§ **Work instruction**
Please, in the data that follows, copy exactly the lines from the line with "flex-direction: none ->" through the last one, both included. Do not include pictures.

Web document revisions
▼

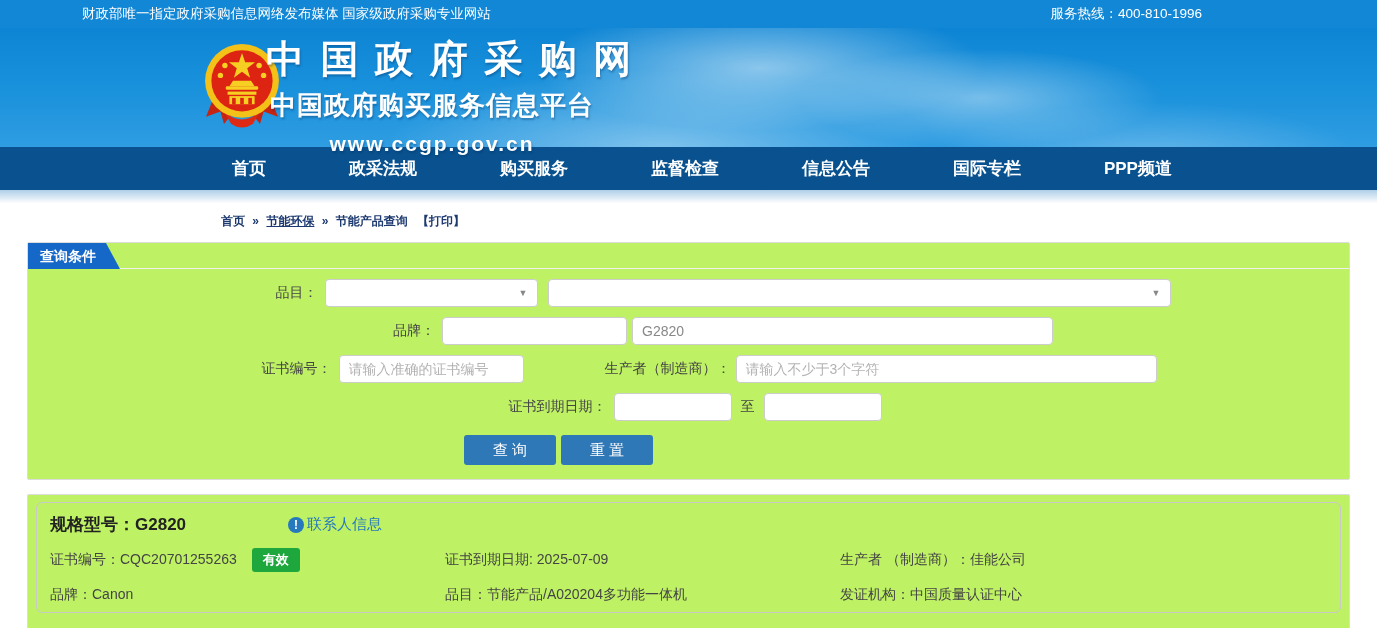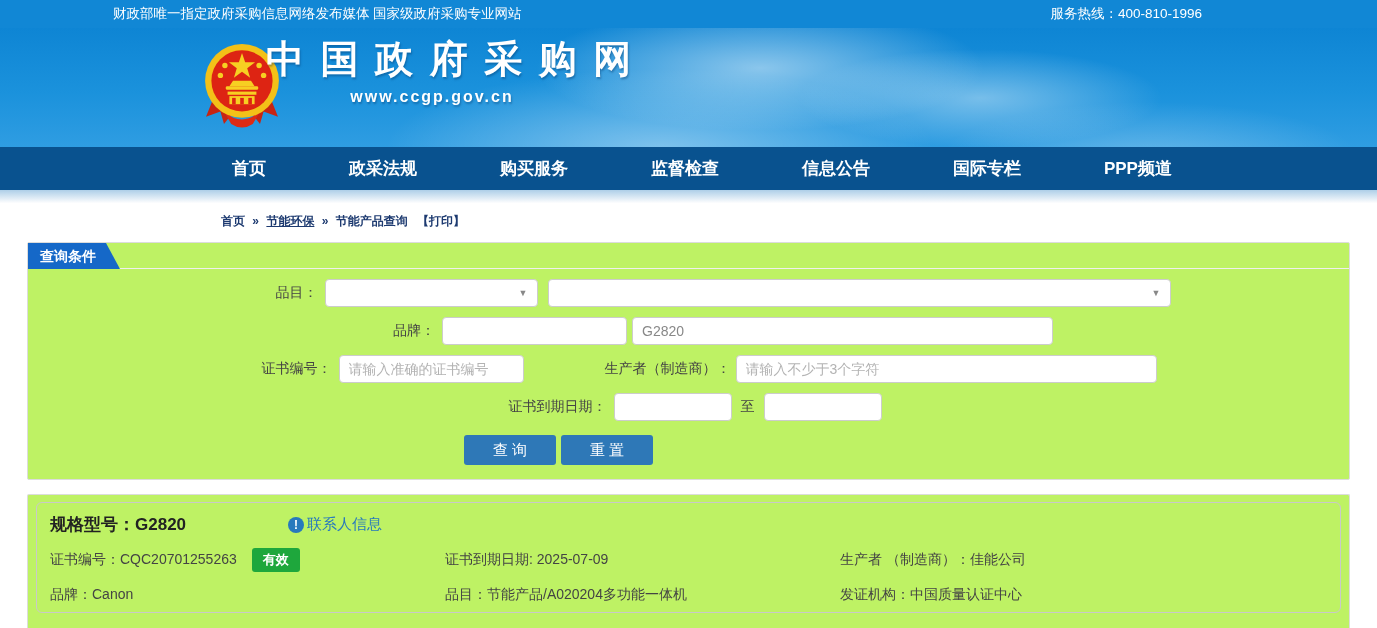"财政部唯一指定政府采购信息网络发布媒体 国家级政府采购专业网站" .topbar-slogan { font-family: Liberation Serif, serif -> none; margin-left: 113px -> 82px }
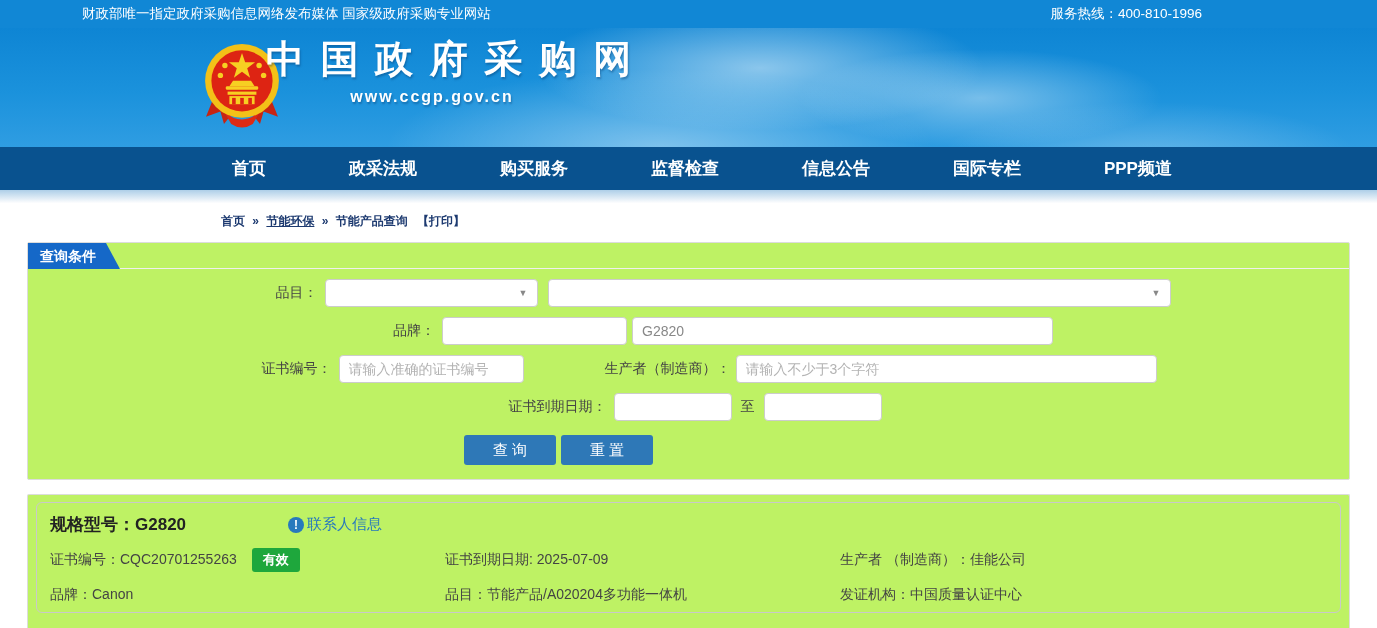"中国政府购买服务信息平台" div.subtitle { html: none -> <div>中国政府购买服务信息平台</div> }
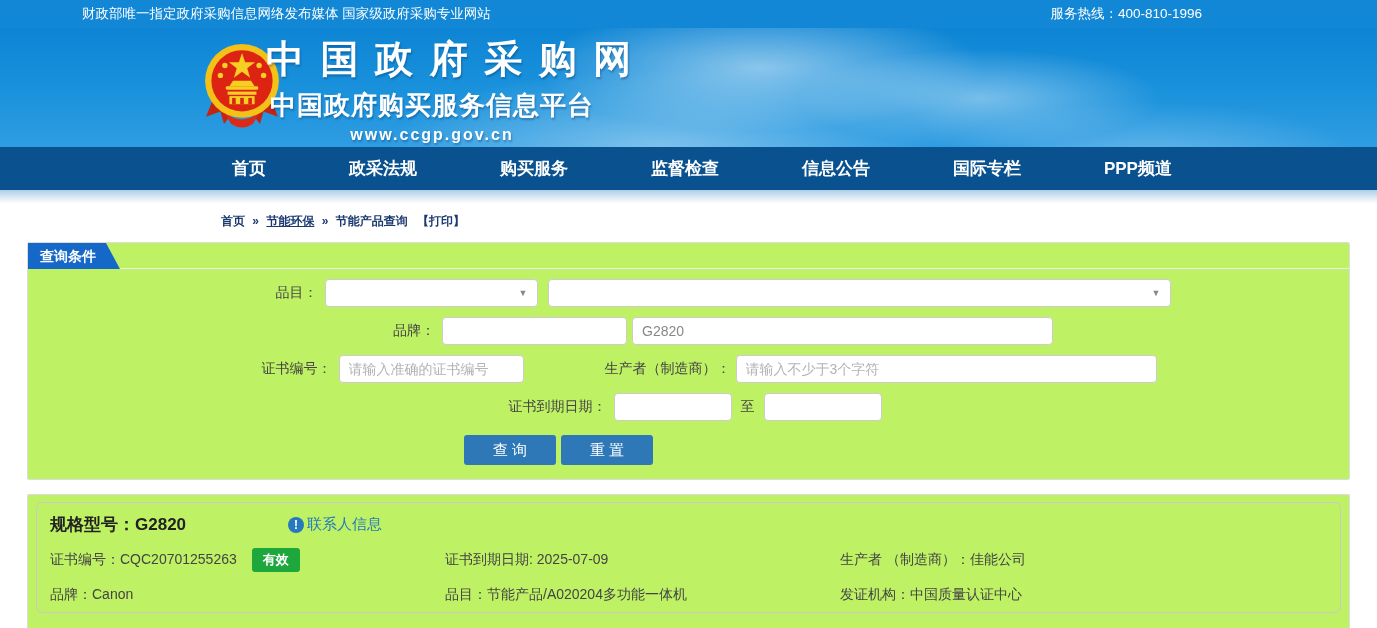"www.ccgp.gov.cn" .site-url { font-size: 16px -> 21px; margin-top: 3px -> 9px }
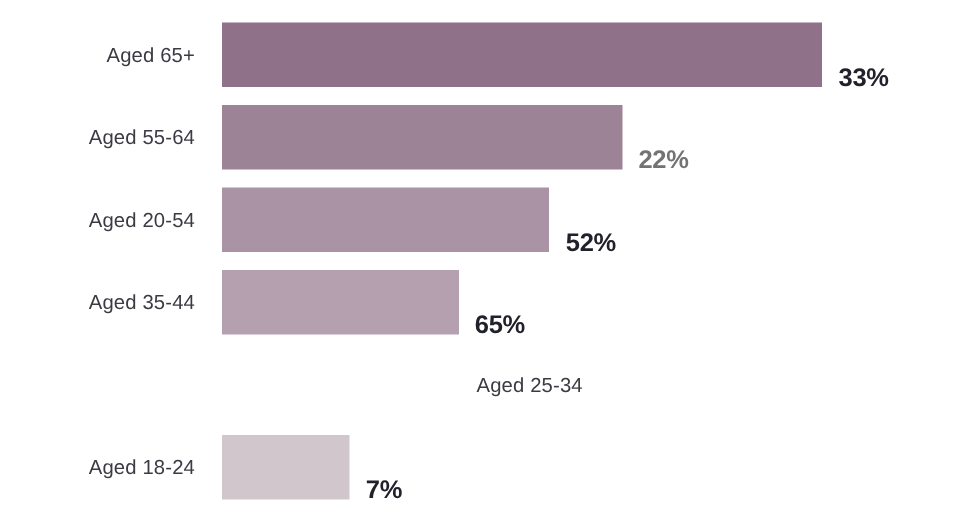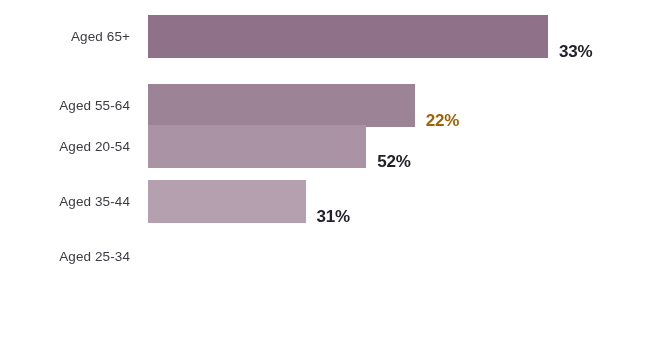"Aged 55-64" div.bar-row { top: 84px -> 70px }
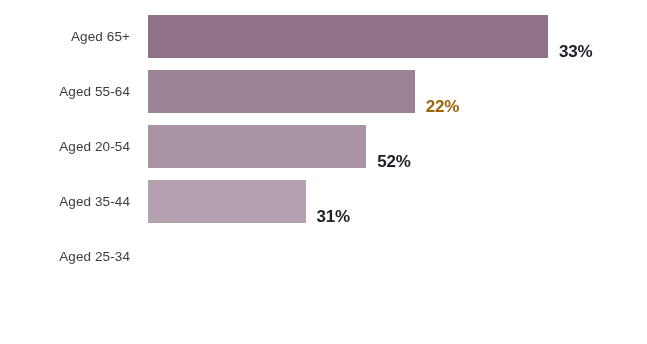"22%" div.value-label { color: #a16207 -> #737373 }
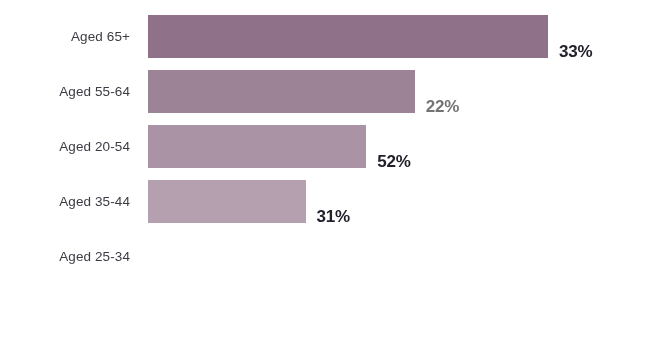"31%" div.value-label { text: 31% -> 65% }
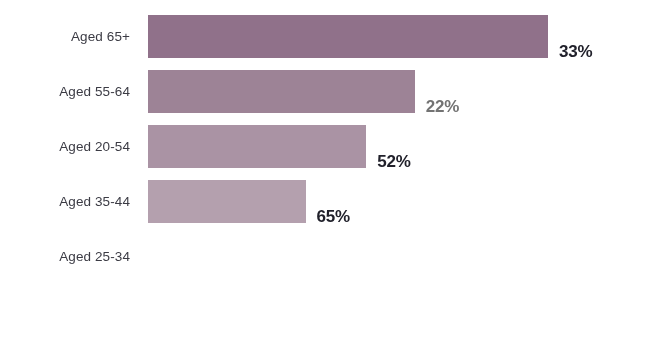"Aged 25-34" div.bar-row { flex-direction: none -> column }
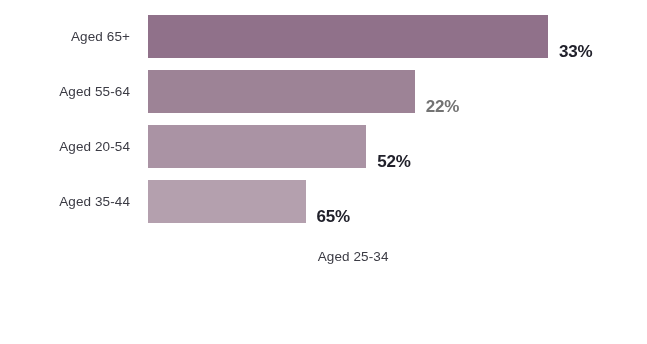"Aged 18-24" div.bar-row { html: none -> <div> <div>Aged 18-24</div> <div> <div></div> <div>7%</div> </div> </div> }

▲

§ **Written response**
"Aged 25-34" div.bar-row { flex-direction: none -> column }
"Aged 18-24" div.bar-row { html: none -> <div> <div>Aged 18-24</div> <div> <div></div> <div>7%</div> </div> </div> }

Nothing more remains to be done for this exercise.